__Task description__.
Present exactly, and only, the lines running from the line that contains "2025-01-14 13:36:21.411051 | params_n_estimators: 72" through the end of the entries below.

Revision comparison data
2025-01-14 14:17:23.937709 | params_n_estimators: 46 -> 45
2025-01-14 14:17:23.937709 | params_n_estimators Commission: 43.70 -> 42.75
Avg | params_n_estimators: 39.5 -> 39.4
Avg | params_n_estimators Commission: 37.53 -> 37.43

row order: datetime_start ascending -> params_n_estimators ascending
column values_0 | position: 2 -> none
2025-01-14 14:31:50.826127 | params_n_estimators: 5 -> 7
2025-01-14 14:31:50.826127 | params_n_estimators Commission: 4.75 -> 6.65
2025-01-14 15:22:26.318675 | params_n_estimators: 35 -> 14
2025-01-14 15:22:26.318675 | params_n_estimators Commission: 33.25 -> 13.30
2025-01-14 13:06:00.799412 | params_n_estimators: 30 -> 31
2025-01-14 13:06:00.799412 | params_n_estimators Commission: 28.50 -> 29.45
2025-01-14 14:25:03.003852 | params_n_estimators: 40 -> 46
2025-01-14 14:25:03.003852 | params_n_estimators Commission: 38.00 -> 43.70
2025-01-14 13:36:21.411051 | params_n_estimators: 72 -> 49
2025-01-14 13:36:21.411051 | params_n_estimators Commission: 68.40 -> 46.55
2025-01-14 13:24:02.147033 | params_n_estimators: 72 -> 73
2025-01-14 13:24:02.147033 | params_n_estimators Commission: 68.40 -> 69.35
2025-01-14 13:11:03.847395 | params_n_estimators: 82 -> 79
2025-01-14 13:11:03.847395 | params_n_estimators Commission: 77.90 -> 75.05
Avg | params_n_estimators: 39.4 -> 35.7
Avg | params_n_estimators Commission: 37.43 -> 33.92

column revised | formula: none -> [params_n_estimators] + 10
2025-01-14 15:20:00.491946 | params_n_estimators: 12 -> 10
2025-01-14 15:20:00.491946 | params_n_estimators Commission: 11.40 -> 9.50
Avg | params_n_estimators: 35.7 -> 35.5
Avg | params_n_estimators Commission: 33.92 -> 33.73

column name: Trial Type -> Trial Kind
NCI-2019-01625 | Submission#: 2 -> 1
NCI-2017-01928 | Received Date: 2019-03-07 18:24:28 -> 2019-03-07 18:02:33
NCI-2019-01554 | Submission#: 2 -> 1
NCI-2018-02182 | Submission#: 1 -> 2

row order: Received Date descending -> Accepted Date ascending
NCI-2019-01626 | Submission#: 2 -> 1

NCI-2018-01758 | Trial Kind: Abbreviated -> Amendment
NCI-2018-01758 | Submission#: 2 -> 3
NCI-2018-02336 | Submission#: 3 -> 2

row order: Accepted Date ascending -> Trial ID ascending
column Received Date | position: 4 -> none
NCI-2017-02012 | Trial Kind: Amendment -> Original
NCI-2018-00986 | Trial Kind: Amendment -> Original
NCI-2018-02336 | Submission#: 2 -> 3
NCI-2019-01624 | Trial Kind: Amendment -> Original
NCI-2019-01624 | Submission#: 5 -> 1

__Task answer__.
2025-01-14 13:36:21.411051 | params_n_estimators: 72 -> 49
2025-01-14 13:36:21.411051 | params_n_estimators Commission: 68.40 -> 46.55
2025-01-14 13:24:02.147033 | params_n_estimators: 72 -> 73
2025-01-14 13:24:02.147033 | params_n_estimators Commission: 68.40 -> 69.35
2025-01-14 13:11:03.847395 | params_n_estimators: 82 -> 79
2025-01-14 13:11:03.847395 | params_n_estimators Commission: 77.90 -> 75.05
Avg | params_n_estimators: 39.4 -> 35.7
Avg | params_n_estimators Commission: 37.43 -> 33.92

column revised | formula: none -> [params_n_estimators] + 10
2025-01-14 15:20:00.491946 | params_n_estimators: 12 -> 10
2025-01-14 15:20:00.491946 | params_n_estimators Commission: 11.40 -> 9.50
Avg | params_n_estimators: 35.7 -> 35.5
Avg | params_n_estimators Commission: 33.92 -> 33.73

column name: Trial Type -> Trial Kind
NCI-2019-01625 | Submission#: 2 -> 1
NCI-2017-01928 | Received Date: 2019-03-07 18:24:28 -> 2019-03-07 18:02:33
NCI-2019-01554 | Submission#: 2 -> 1
NCI-2018-02182 | Submission#: 1 -> 2

row order: Received Date descending -> Accepted Date ascending
NCI-2019-01626 | Submission#: 2 -> 1

NCI-2018-01758 | Trial Kind: Abbreviated -> Amendment
NCI-2018-01758 | Submission#: 2 -> 3
NCI-2018-02336 | Submission#: 3 -> 2

row order: Accepted Date ascending -> Trial ID ascending
column Received Date | position: 4 -> none
NCI-2017-02012 | Trial Kind: Amendment -> Original
NCI-2018-00986 | Trial Kind: Amendment -> Original
NCI-2018-02336 | Submission#: 2 -> 3
NCI-2019-01624 | Trial Kind: Amendment -> Original
NCI-2019-01624 | Submission#: 5 -> 1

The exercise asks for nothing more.